**Description of the task:**
Each entry below is to be restated word for word, with no pictures carried over.

Entries taken from a collection:
------------------------------------------------------------
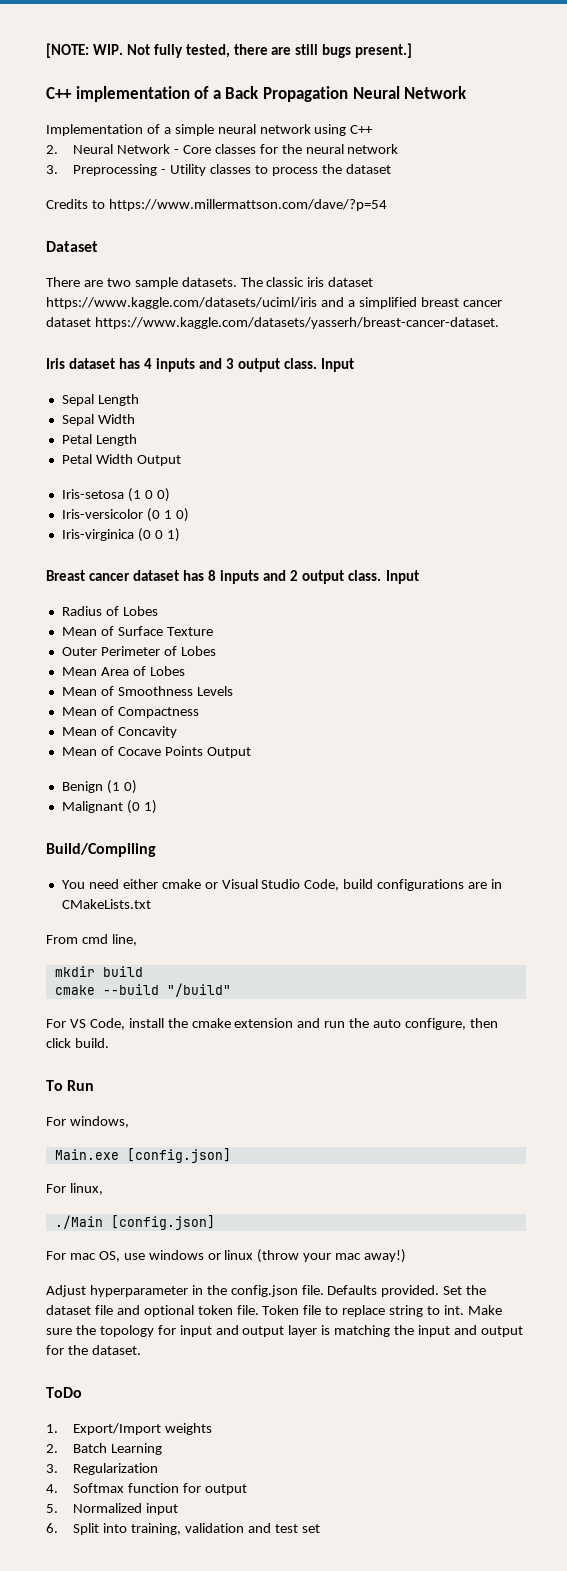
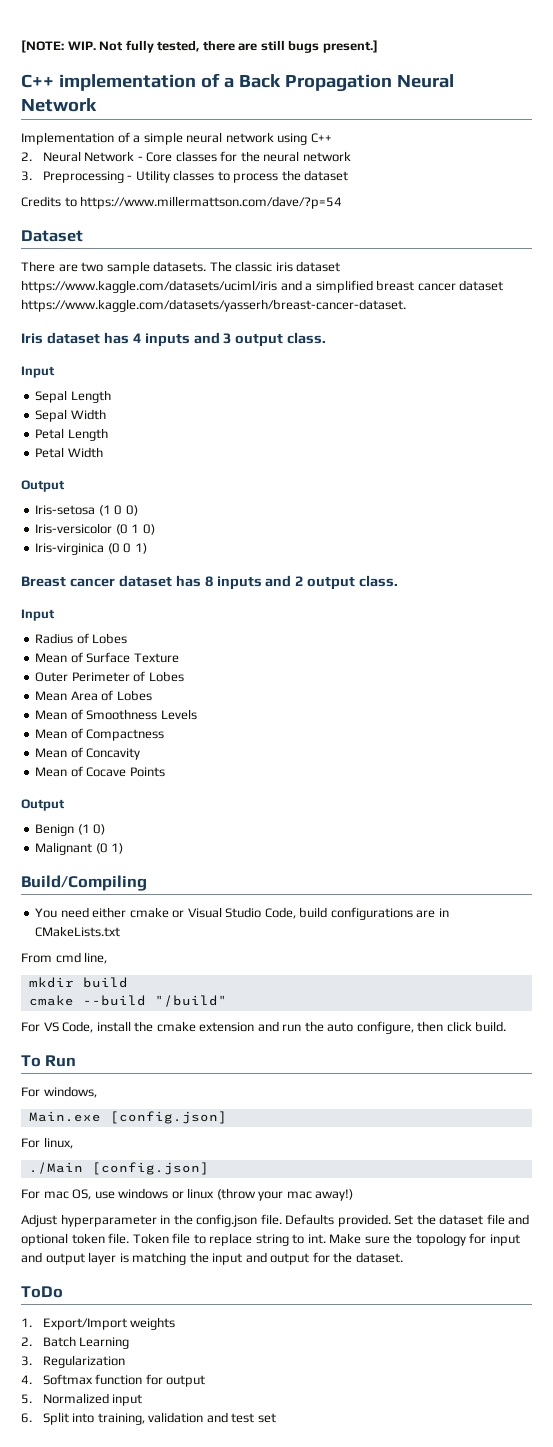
(318, 363) none -> (327, 338) //
(133, 459) none -> (103, 452) //
(382, 575) none -> (399, 581) //
(203, 751) none -> (165, 772) //

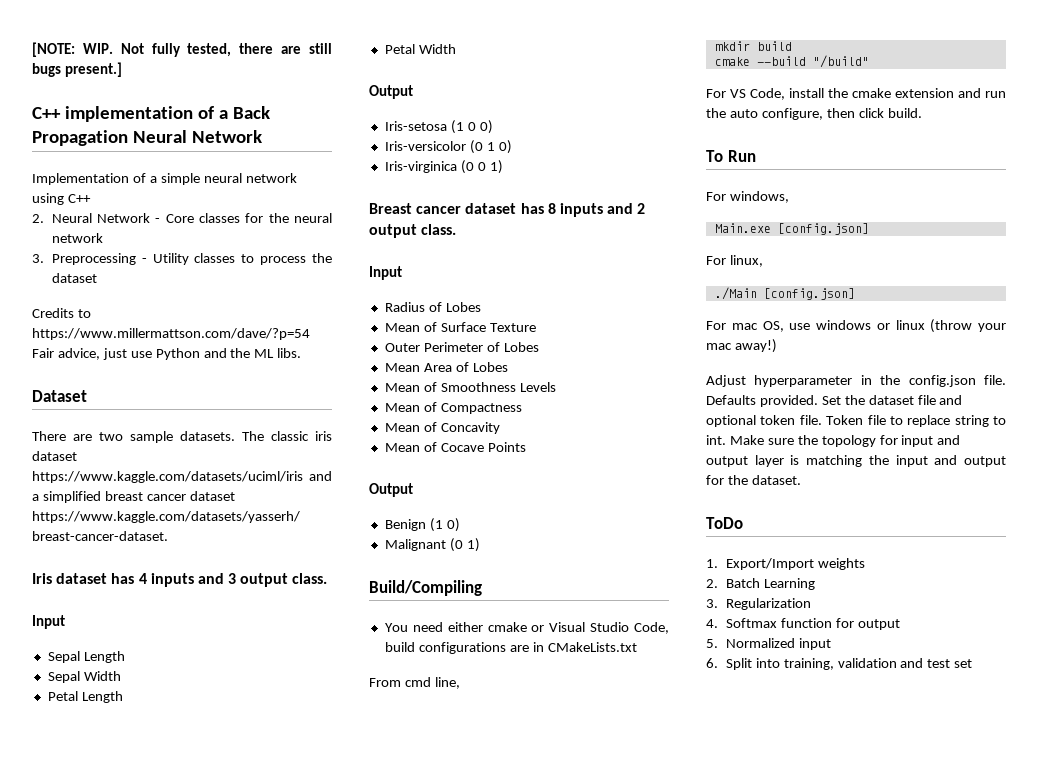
(343, 202) none -> [32,348,302,360] Fair advice, just use Python and the ML libs.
------------------------------------------------------------
**Answer:**
(318, 363) none -> (327, 338) //
(133, 459) none -> (103, 452) //
(382, 575) none -> (399, 581) //
(203, 751) none -> (165, 772) //

(343, 202) none -> [32,348,302,360] Fair advice, just use Python and the ML libs.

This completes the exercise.